* [Action item]:
Set down the data again word for word. Skip any pictures.

[[ Information given, beginning ]]

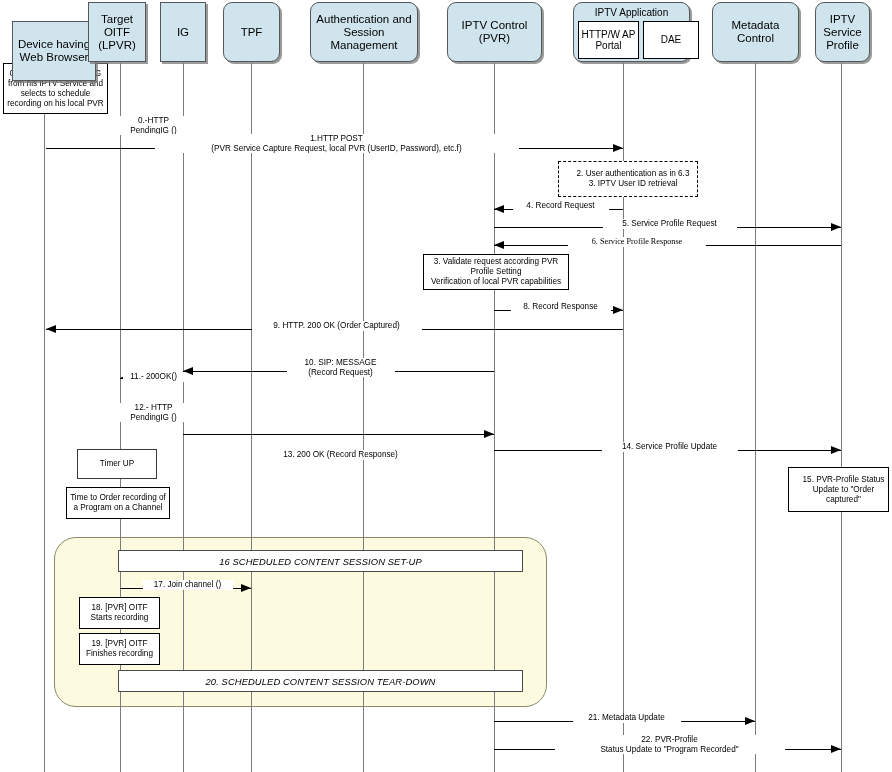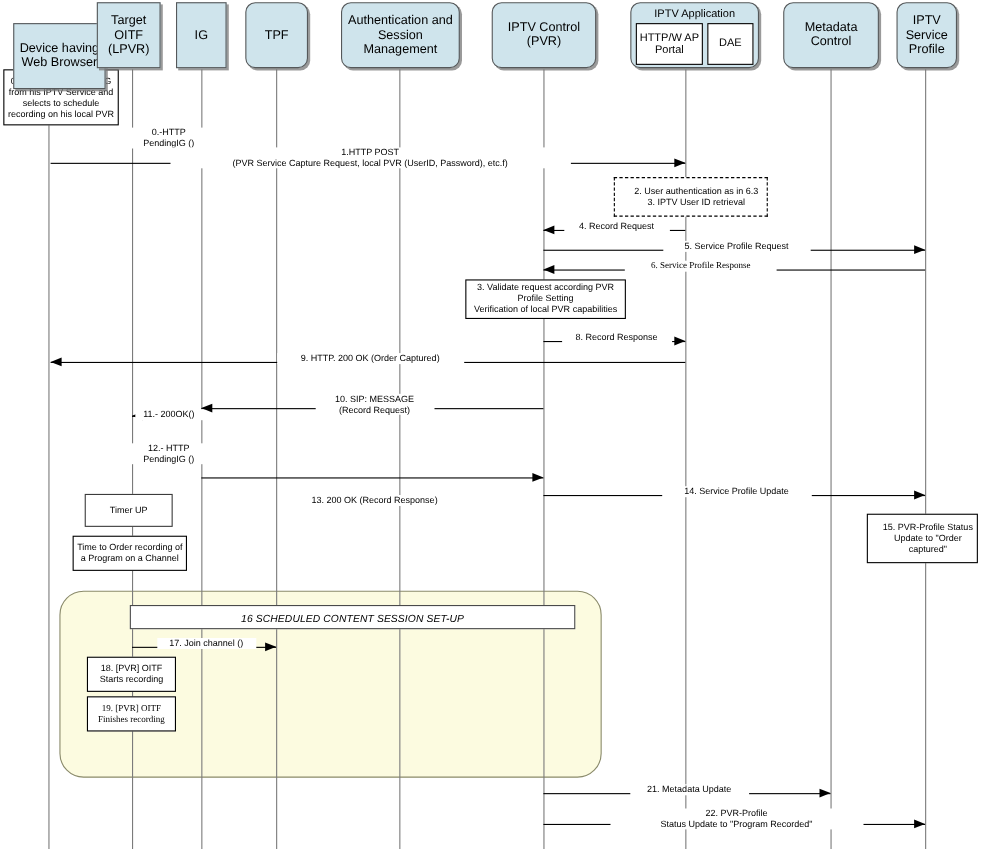--- a/index.html
+++ b/index.html
@@ -68,7 +68,7 @@
       <div class="apptitle">IPTV Application</div>
     </div>
     <div class="subbox" style="left: 578px; top: 21px; width: 61px; height: 38px; position: absolute; z-index: 9;">HTTP/W AP Portal</div>
-    <div class="subbox" style="left: 643px; top: 21px; width: 42px; height: 38px; position: absolute; z-index: 9;">DAE</div>
+    <div class="subbox" style="left: 643px; top: 21px; width: 56px; height: 38px; position: absolute; z-index: 9;">DAE</div>
     <div class="head round" style="left: 712px; top: 2px; width: 87px; height: 60px; z-index: 8;">
       <span>Metadata Control</span>
     </div>

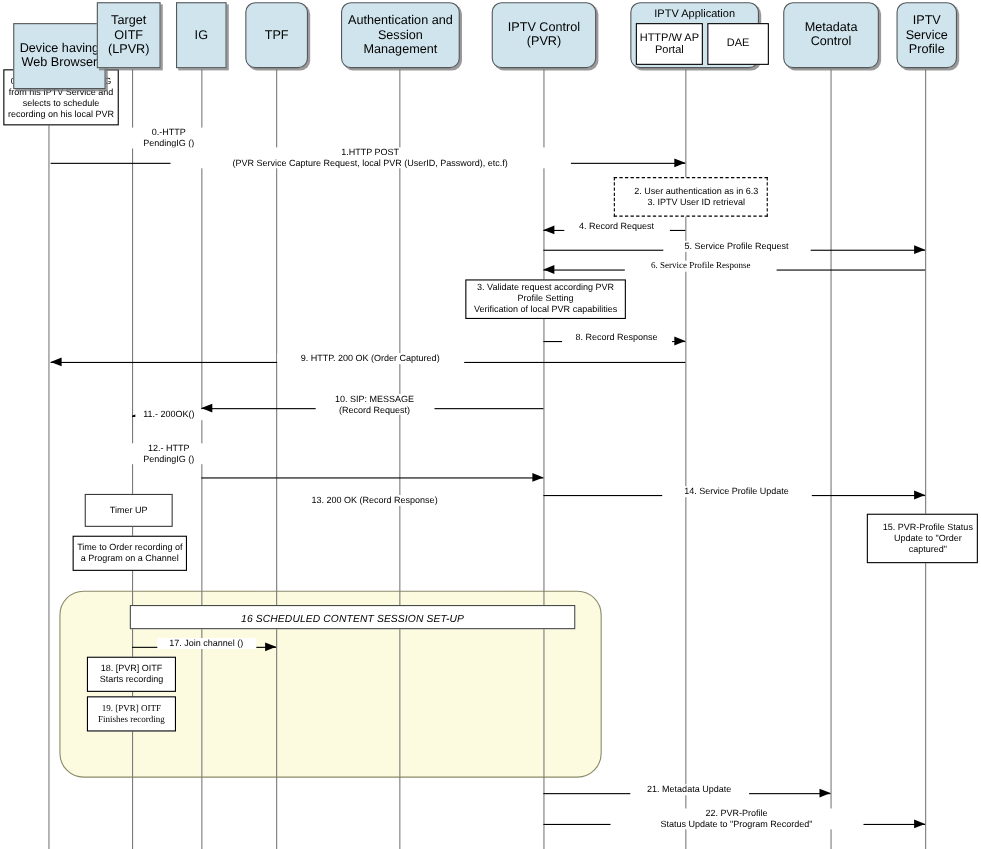--- a/index.html
+++ b/index.html
@@ -135,7 +135,7 @@
     <div class="note" style="left: 66px; top: 487px; width: 104px; height: 32px; white-space: pre-line;">Time to Order recording of a Program on a Channel</div>
     <div class="note" style="left: 788px; top: 467px; width: 101px; height: 45px; white-space: pre-line; padding-left: 12px;">15. PVR-Profile Status Update to "Order captured"</div>
     <div class="note" style="left: 79px; top: 597px; width: 81px; height: 32px; white-space: pre-line;">18. [PVR] OITF Starts recording</div>
-    <div class="note" style="left: 79px; top: 633px; width: 81px; height: 32px; white-space: pre-line; font-family: Liberation Serif, serif;">19. [PVR] OITF Finishes recording</div>
+    <div class="note" style="left: 79px; top: 633px; width: 81px; height: 32px; white-space: pre-line;">19. [PVR] OITF Finishes recording</div>
   </div>
 
 </body></html>

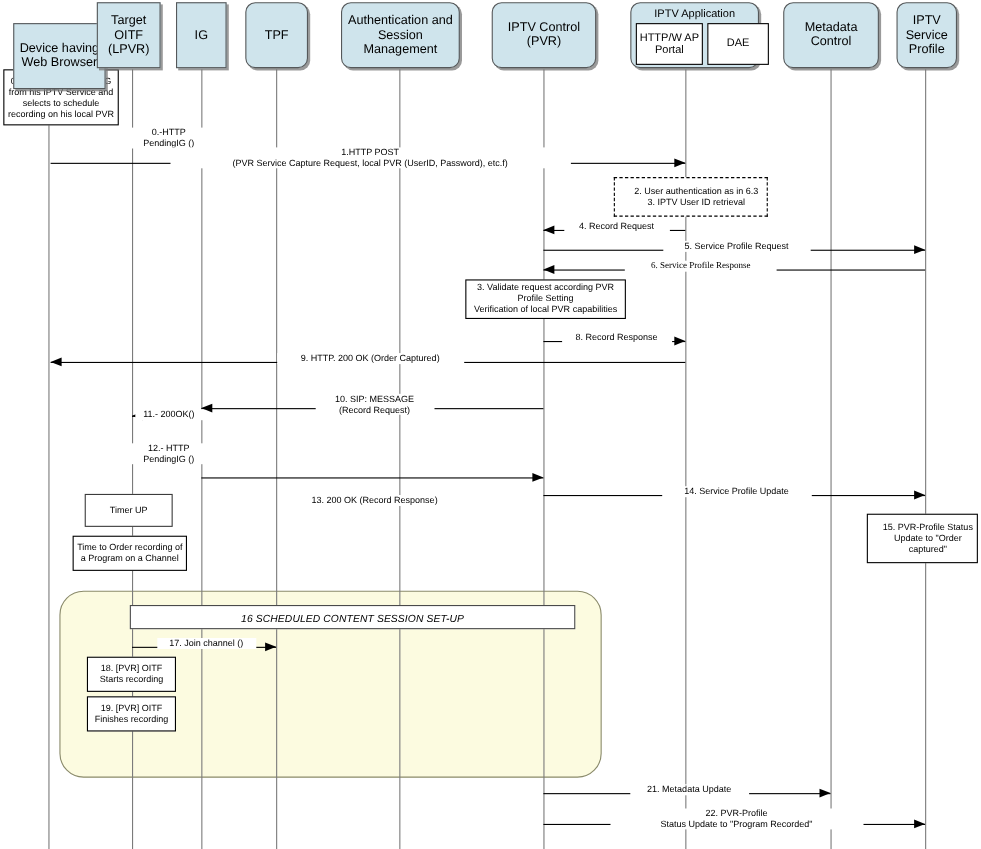--- a/index.html
+++ b/index.html
@@ -126,6 +126,7 @@
     <div class="msglabel" style="left: 554.5px; top: 735px; width: 226px;">22. PVR-Profile
 Status Update to "Program Recorded"</div>
     <div class="bar" style="left: 118px; top: 550px; width: 405px; height: 22px;">16 SCHEDULED CONTENT  SESSION SET-UP</div>
+    <div class="bar" style="left: 118px; top: 670px; width: 405px; height: 22px;">20. SCHEDULED CONTENT  SESSION TEAR-DOWN</div>
     <div class="note" style="left: 3px; top: 63px; width: 105px; height: 51px; white-space: pre-line;">0. User browses his EPG from his IPTV Service and selects to schedule recording on his local PVR</div>
     <div class="note dashed" style="left: 558px; top: 161px; width: 140px; height: 36px; white-space: pre-line; padding-left: 12px;">2. User authentication as in 6.3
 3. IPTV User ID retrieval</div>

[[ Information given, end ]]

* [Task response]:
--- a/index.html
+++ b/index.html
@@ -68,7 +68,7 @@
       <div class="apptitle">IPTV Application</div>
     </div>
     <div class="subbox" style="left: 578px; top: 21px; width: 61px; height: 38px; position: absolute; z-index: 9;">HTTP/W AP Portal</div>
-    <div class="subbox" style="left: 643px; top: 21px; width: 42px; height: 38px; position: absolute; z-index: 9;">DAE</div>
+    <div class="subbox" style="left: 643px; top: 21px; width: 56px; height: 38px; position: absolute; z-index: 9;">DAE</div>
     <div class="head round" style="left: 712px; top: 2px; width: 87px; height: 60px; z-index: 8;">
       <span>Metadata Control</span>
     </div>

--- a/index.html
+++ b/index.html
@@ -135,7 +135,7 @@
     <div class="note" style="left: 66px; top: 487px; width: 104px; height: 32px; white-space: pre-line;">Time to Order recording of a Program on a Channel</div>
     <div class="note" style="left: 788px; top: 467px; width: 101px; height: 45px; white-space: pre-line; padding-left: 12px;">15. PVR-Profile Status Update to "Order captured"</div>
     <div class="note" style="left: 79px; top: 597px; width: 81px; height: 32px; white-space: pre-line;">18. [PVR] OITF Starts recording</div>
-    <div class="note" style="left: 79px; top: 633px; width: 81px; height: 32px; white-space: pre-line; font-family: Liberation Serif, serif;">19. [PVR] OITF Finishes recording</div>
+    <div class="note" style="left: 79px; top: 633px; width: 81px; height: 32px; white-space: pre-line;">19. [PVR] OITF Finishes recording</div>
   </div>
 
 </body></html>

--- a/index.html
+++ b/index.html
@@ -126,6 +126,7 @@
     <div class="msglabel" style="left: 554.5px; top: 735px; width: 226px;">22. PVR-Profile
 Status Update to "Program Recorded"</div>
     <div class="bar" style="left: 118px; top: 550px; width: 405px; height: 22px;">16 SCHEDULED CONTENT  SESSION SET-UP</div>
+    <div class="bar" style="left: 118px; top: 670px; width: 405px; height: 22px;">20. SCHEDULED CONTENT  SESSION TEAR-DOWN</div>
     <div class="note" style="left: 3px; top: 63px; width: 105px; height: 51px; white-space: pre-line;">0. User browses his EPG from his IPTV Service and selects to schedule recording on his local PVR</div>
     <div class="note dashed" style="left: 558px; top: 161px; width: 140px; height: 36px; white-space: pre-line; padding-left: 12px;">2. User authentication as in 6.3
 3. IPTV User ID retrieval</div>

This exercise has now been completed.